Well, it’s official. I finally gathered up the courage to do something I have been thinking about for a while… creating my own Dry-Erase table for my 6th grade math workshop! Previously, my students had been using some old white boards (the ones on the table below) during our teacher center. Towards the end of last year, these boards started to peel, break, and turn every color BUT white. That is about the time I started to see pictures of white board tables floating around the internet, and last weekend I finally decided to give it a try. Here is the table I started with. It was a very dark brown and had a very smooth surface.
My first step, was to prime the table. My table was such a dark table to begin with, I thought this was necessary. I wanted to make sure that if I was going to try this project that it turned out, so I decided to take the extra step of priming it. If the table was white or a lighter color to begin with, then I maybe would have considered skipping the primer. I didn’t end up sanding the table at all (I actually didn’t think of it until it was too late!). I used a bunch of Frogtape to line the side of the table so that it wouldn’t get any primer or paint on it. Here is a shot of the table halfway through the primer! I used a few coats of the KILZ 2 Latex Primer.
After getting the primer on, I went home and gave it about 24 hours to dry. When I came back, I got out the dry-erase paint kit I purchased. For about $20, I bought the Rust-Oleum Dry Erase Paint. I was a little skeptical going in, since this was the “cheap” option and I had read some not-so-great reviews of the paint. I followed the directions on the box, giving the table two coats of the dry erase paint. I used a foam roller that was designed to paint a smooth surface. Once you mix the paint together, you only have an hour to use the paint. I did one coat, let it dry for about 25 minutes, and then added the second coat. It was as easy as that! The toughest part was waiting the three days before trying it out! Here are a few pictures of the whole process!
I am making sure that I test out all of my markers on a different white board before using it on the table. For some reason, my green Expo markers always have a tough time erasing, so I am making sure I don’t use those. My 6th grade students were beyond excited when I showed them the table! Since we haven’t gotten into our math workshop rotations yet this school year, they haven’t had a chance to try it out yet… but we are looking forward to it this week! Not only will it be fun for students to use, but it is also great from my perspective, since I can easily see all of the work that they are doing during our teacher center!
Update: I am now in year two of using the white board table!

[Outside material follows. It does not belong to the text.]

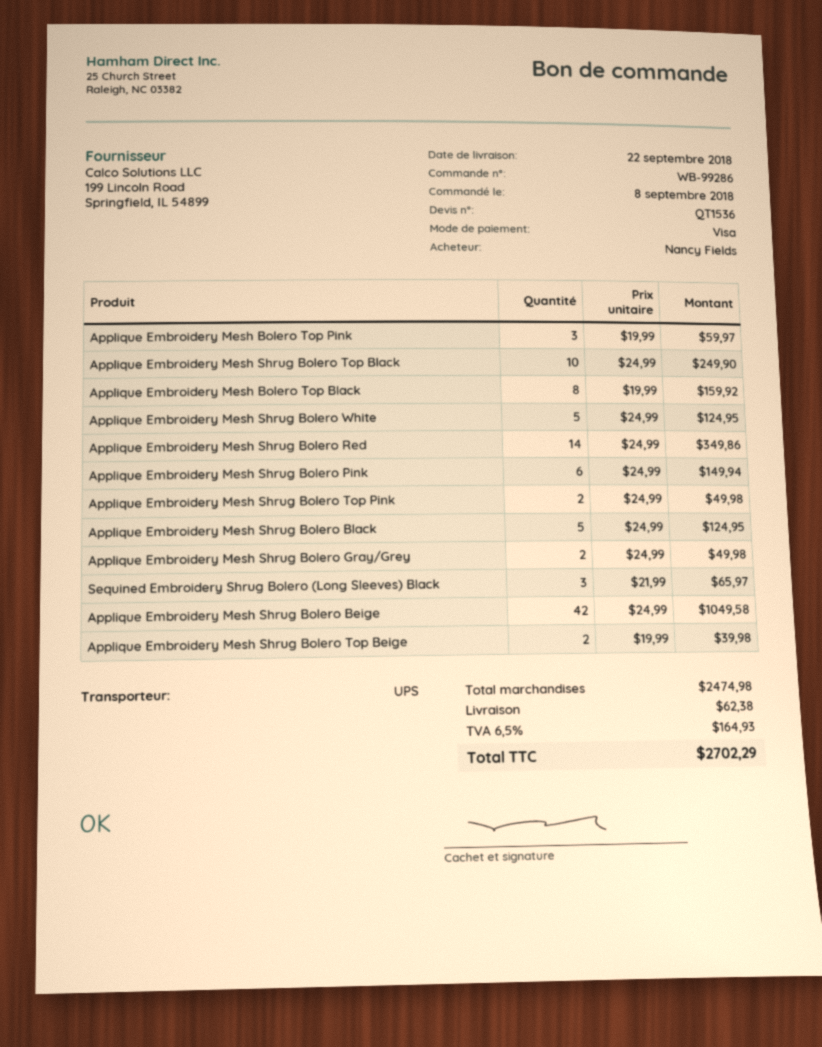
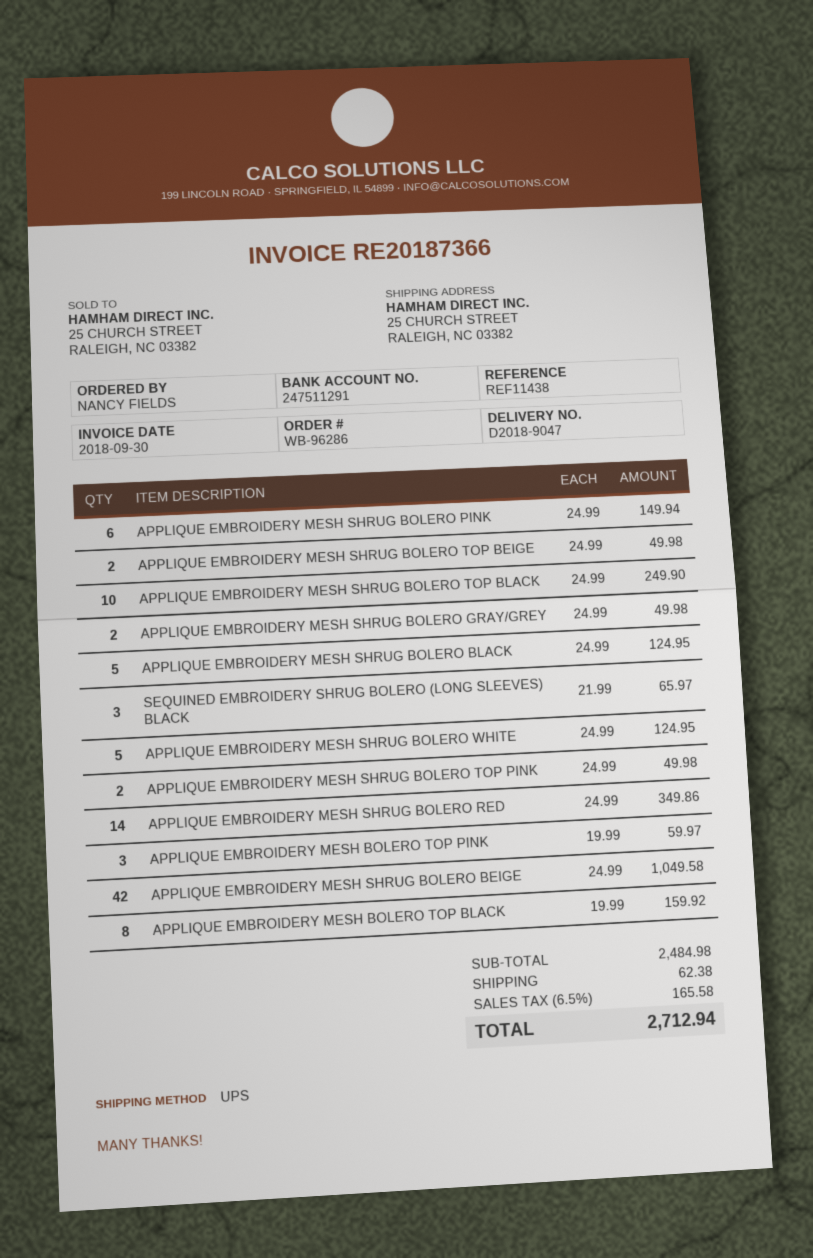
order number: WB-99286 -> WB-96286
Applique Embroidery Mesh Shrug Bolero Top Beige: 2 x 19.99 = 39.98 -> 2 x 24.99 = 49.98
subtotal: 2474.98 -> 2484.98
tax: 6.5% = 164.93 -> 6.5% = 165.58
total: 2702.29 -> 2712.94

Students love working on it. After three months of use last year, I posted this update about how it was holding up. Click the link below to see how it held up after three months of heavy use!
Alex (The Middle School Math Man) is a middle school math teacher from Wisconsin who has incorporated a math workshop structure in his 6th and 8th grade math classroom. He enjoys creating activities and materials that can help challenge his students’ mathematical understanding. Many of his resources can be used as math centers and are intended to make math fun and engaging. You can check out his teaching resources in his TpT store! You can also follow him on Instagram and Facebook for some great teaching ideas!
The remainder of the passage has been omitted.